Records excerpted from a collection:
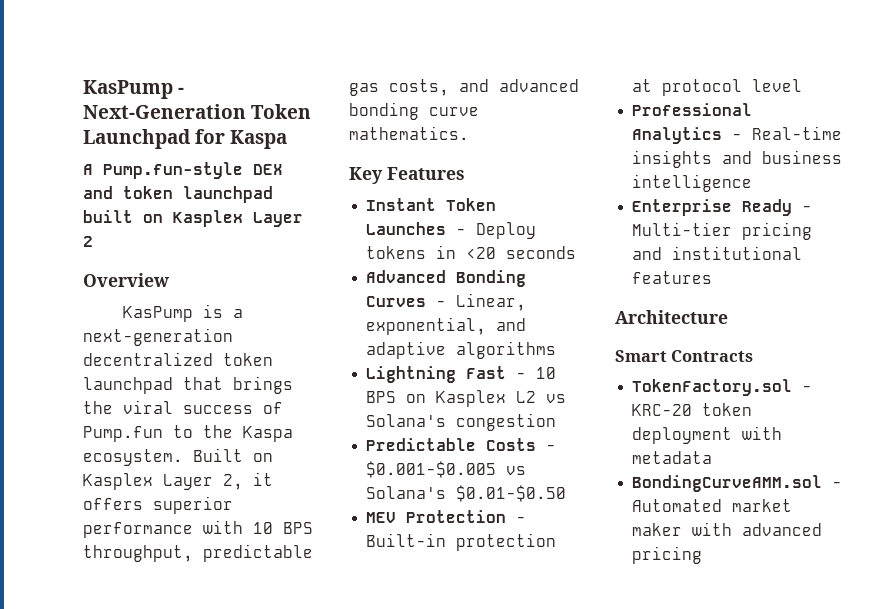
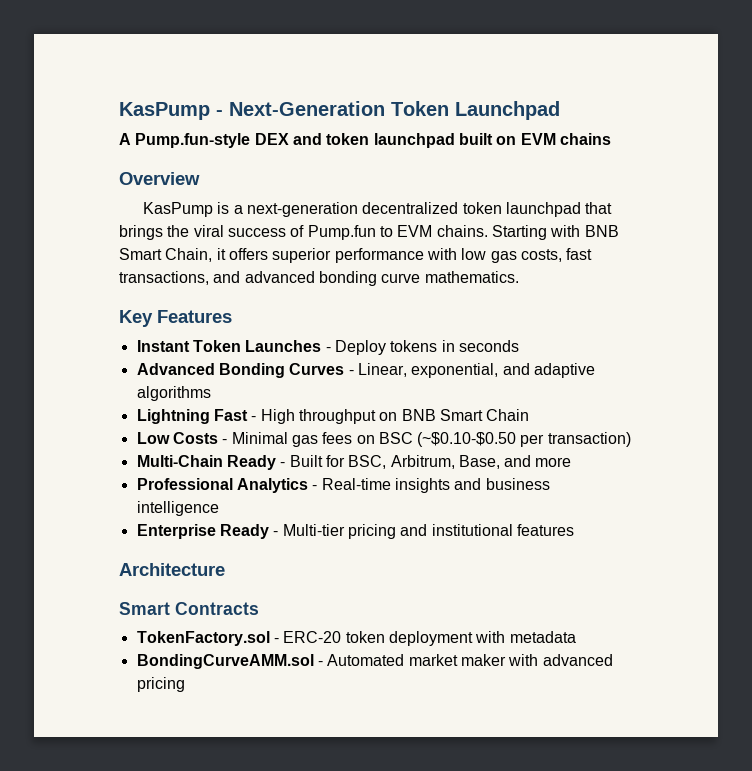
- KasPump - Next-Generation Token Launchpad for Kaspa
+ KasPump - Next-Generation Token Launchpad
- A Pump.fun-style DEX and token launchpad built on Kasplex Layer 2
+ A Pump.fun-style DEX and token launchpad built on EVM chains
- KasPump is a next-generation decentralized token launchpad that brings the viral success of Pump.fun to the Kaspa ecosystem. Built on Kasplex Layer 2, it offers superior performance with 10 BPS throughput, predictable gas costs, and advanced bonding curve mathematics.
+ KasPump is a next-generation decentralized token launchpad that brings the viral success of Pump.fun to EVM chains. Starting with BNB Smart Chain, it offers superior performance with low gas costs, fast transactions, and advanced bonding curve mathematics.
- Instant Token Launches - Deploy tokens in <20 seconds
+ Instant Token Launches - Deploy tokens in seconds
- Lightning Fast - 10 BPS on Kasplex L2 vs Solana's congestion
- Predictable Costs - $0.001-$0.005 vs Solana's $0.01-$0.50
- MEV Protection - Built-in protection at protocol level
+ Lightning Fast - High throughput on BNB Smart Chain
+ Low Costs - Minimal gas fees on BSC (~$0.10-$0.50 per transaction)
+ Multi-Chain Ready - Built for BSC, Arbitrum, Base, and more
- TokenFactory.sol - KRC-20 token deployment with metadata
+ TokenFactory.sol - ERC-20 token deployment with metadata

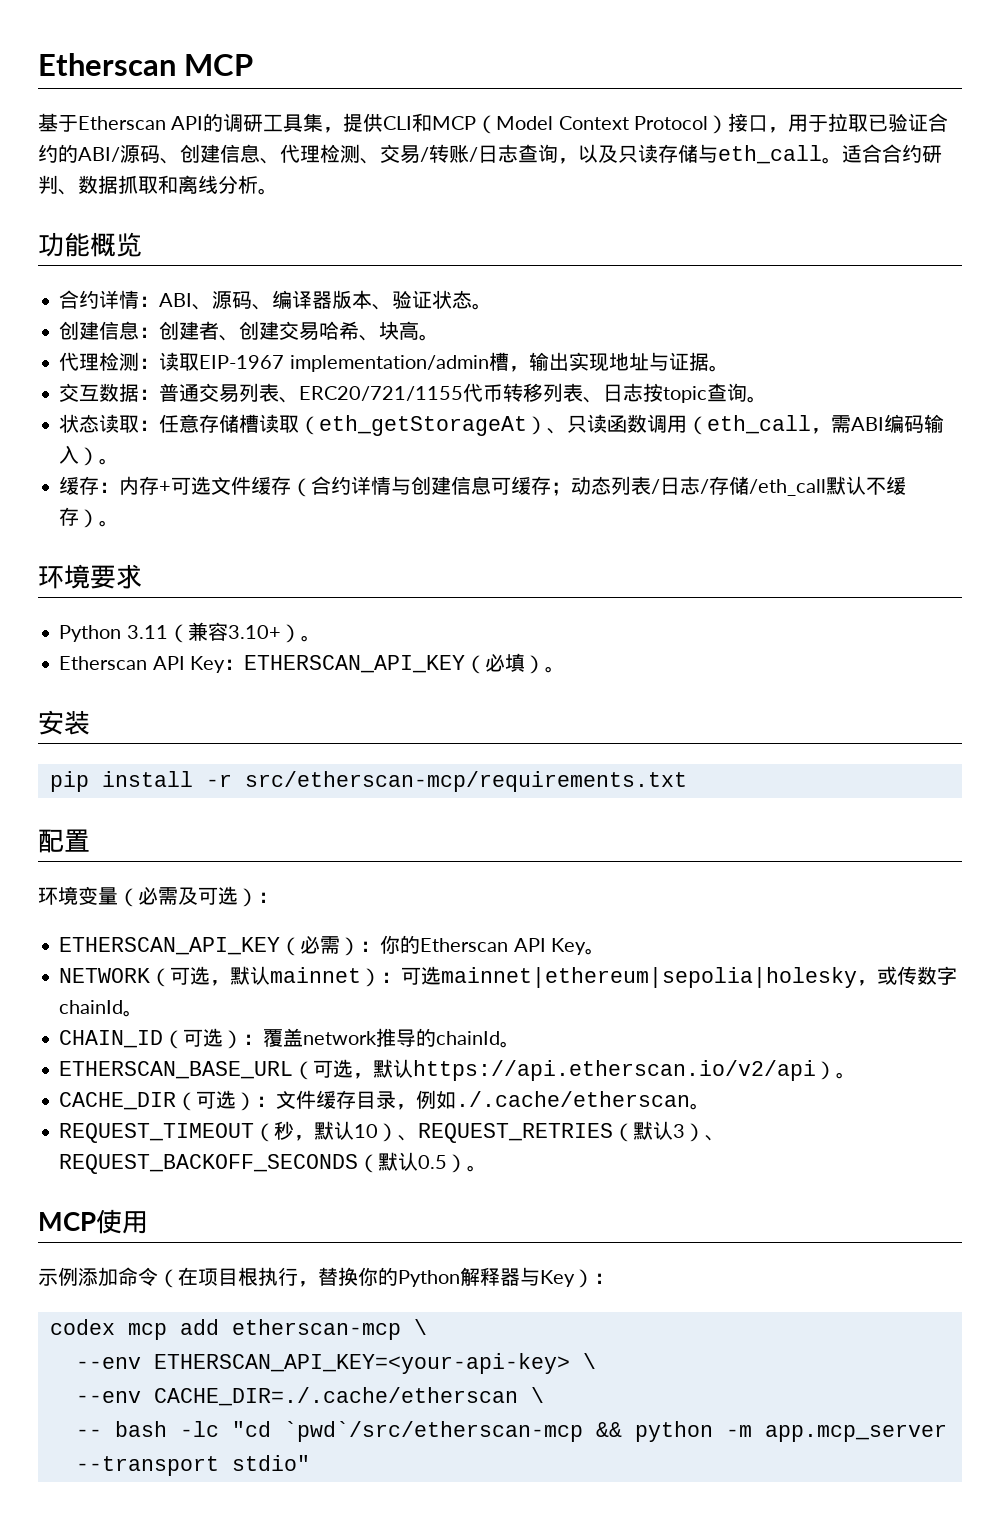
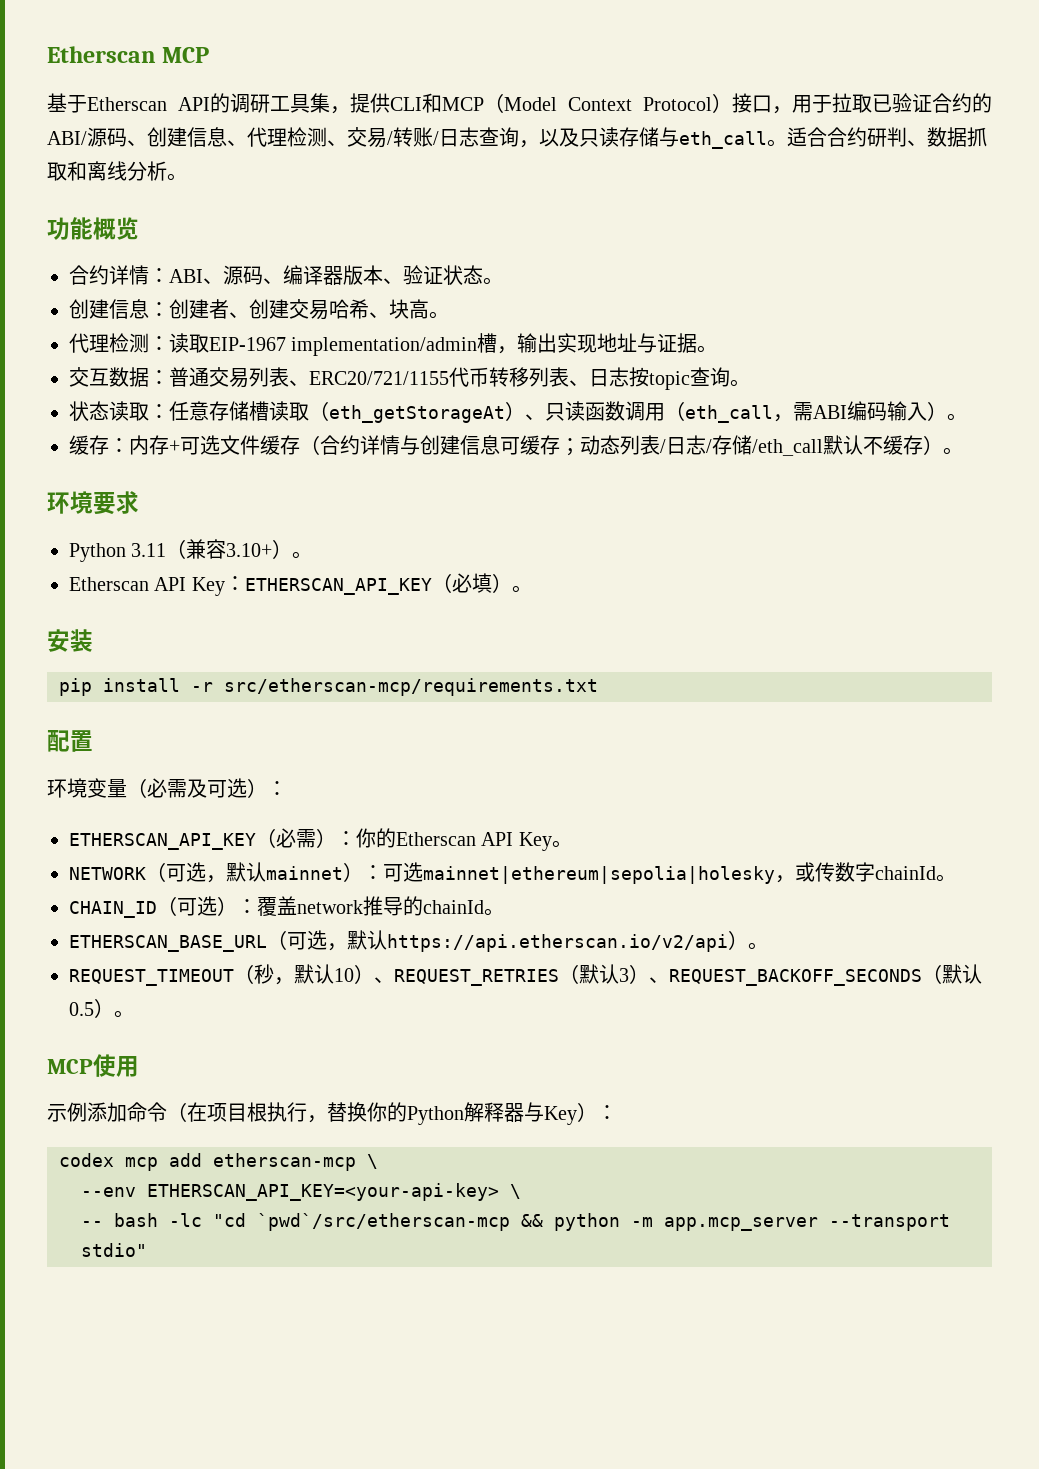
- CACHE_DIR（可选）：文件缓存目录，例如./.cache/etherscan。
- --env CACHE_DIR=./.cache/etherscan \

TASK BRIEF: Pull out every line of the records above that contains the word "style".

RESPONSE AREA:
- A Pump.fun-style DEX and token launchpad built on Kasplex Layer 2
+ A Pump.fun-style DEX and token launchpad built on EVM chains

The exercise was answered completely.